Synthetic G-jet-structures in modal homotopy type theory
Felix Cherubini
TL;DR
This work embeds a differential-geometric program inside modal homotopy type theory by fixing a monadic modality $\Im$ to encode infinitesimal proximity. It builds formal disks $\mathbb{D}_a$ and the formal disk bundle $T_\infty A$, with a functorial differential $df$ and chain rule, all relative to $\Im$ and its elimination principles. By defining $V$-manifolds and $G$-jet-structures as lifts and moduli problems over classifying spaces $\mathrm{BAut}(\mathbb{D}_e)$, the paper constructs moduli spaces of torsion-free $G$-jet-structures on formal $\mathbb{D}_e$-spaces, with several equivalent fiber-bundle formalisms and stability properties under pullback.

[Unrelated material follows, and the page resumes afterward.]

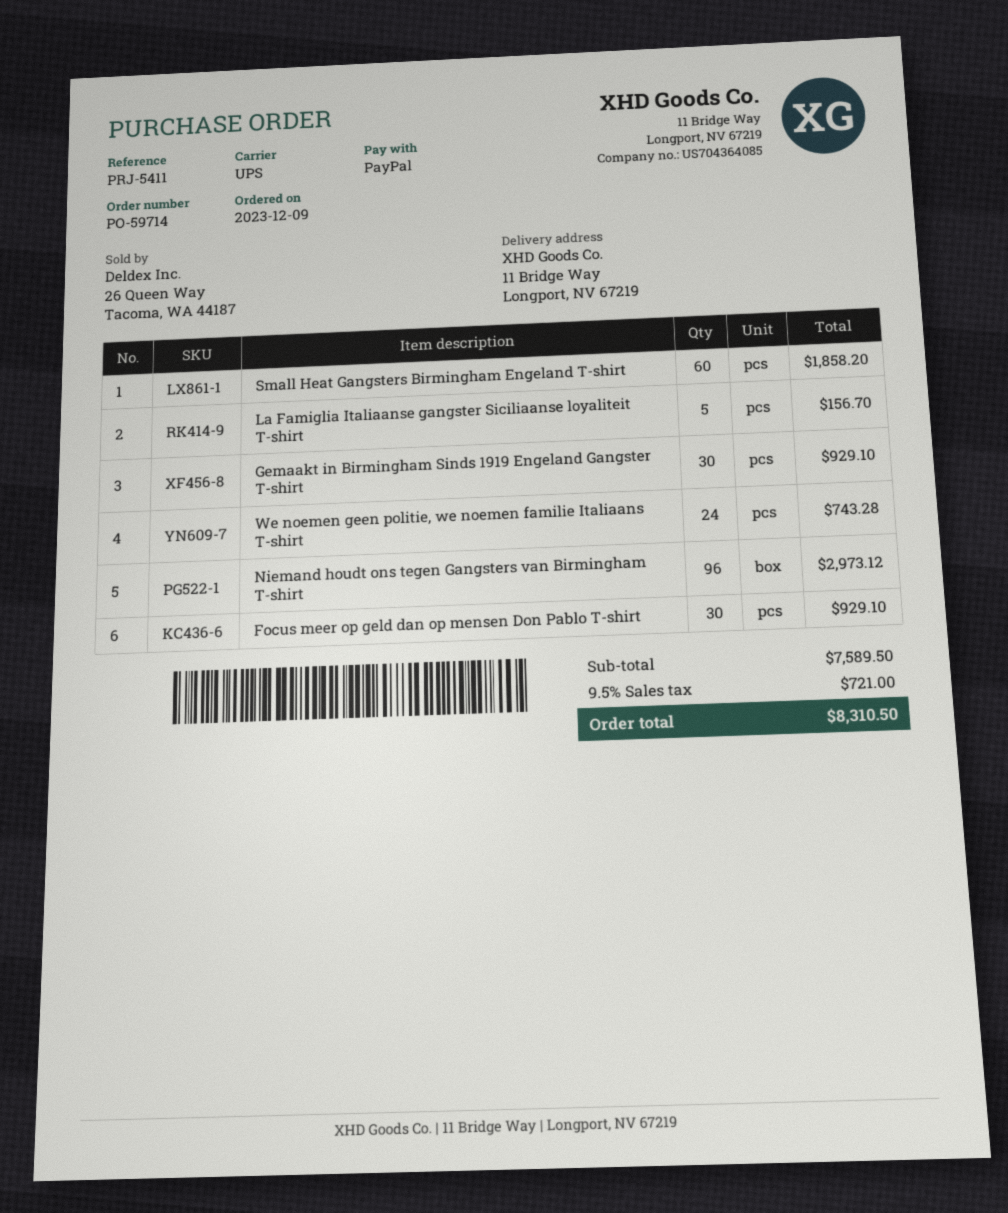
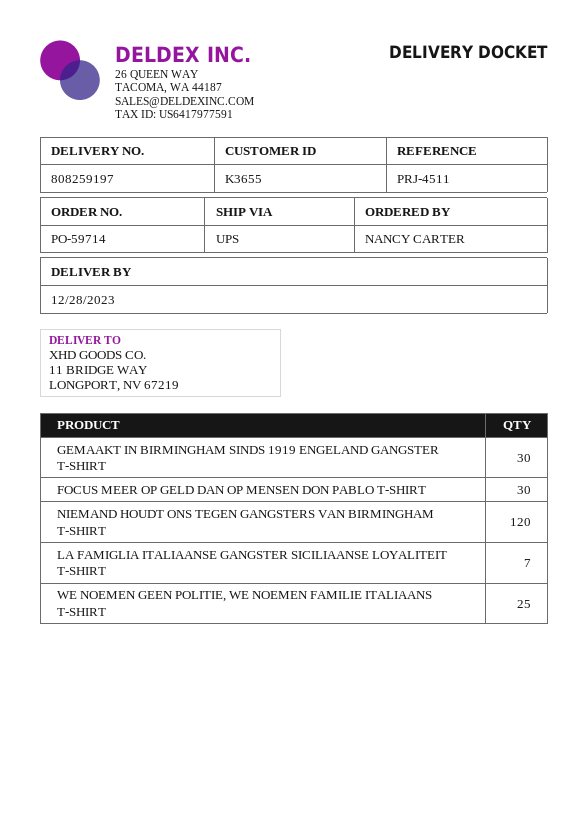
reference: PRJ-5411 -> PRJ-4511
Small Heat Gangsters Birmingham Engeland T-shirt: 60 -> none
La Famiglia Italiaanse gangster Siciliaanse loyaliteit T-shirt: 5 -> 7
We noemen geen politie, we noemen familie Italiaans T-shirt: 24 -> 25
Niemand houdt ons tegen Gangsters van Birmingham T-shirt: 96 -> 120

The approach yields a concise, formalizable framework that can interpret differential Cartan geometry in arbitrary $\infty$-toposes and supports formal verification in proof assistants, offering a tractable path to synthetic differential geometry and higher-structure moduli computations.
Abstract
This article constructs the moduli stack of torsionfree $G$-jet-structures in homotopy type theory with one monadic modality. This yields a construction of this moduli stack for any $\infty$-topos equipped with any stable factorization systems. In the intended applications of this theory, the factorization systems are given by the deRham-Stack construction. Homotopy type theory allows a formulation of this abstract theory with surprising low complexity. This is witnessed by the accompanying formalization of large parts of this work.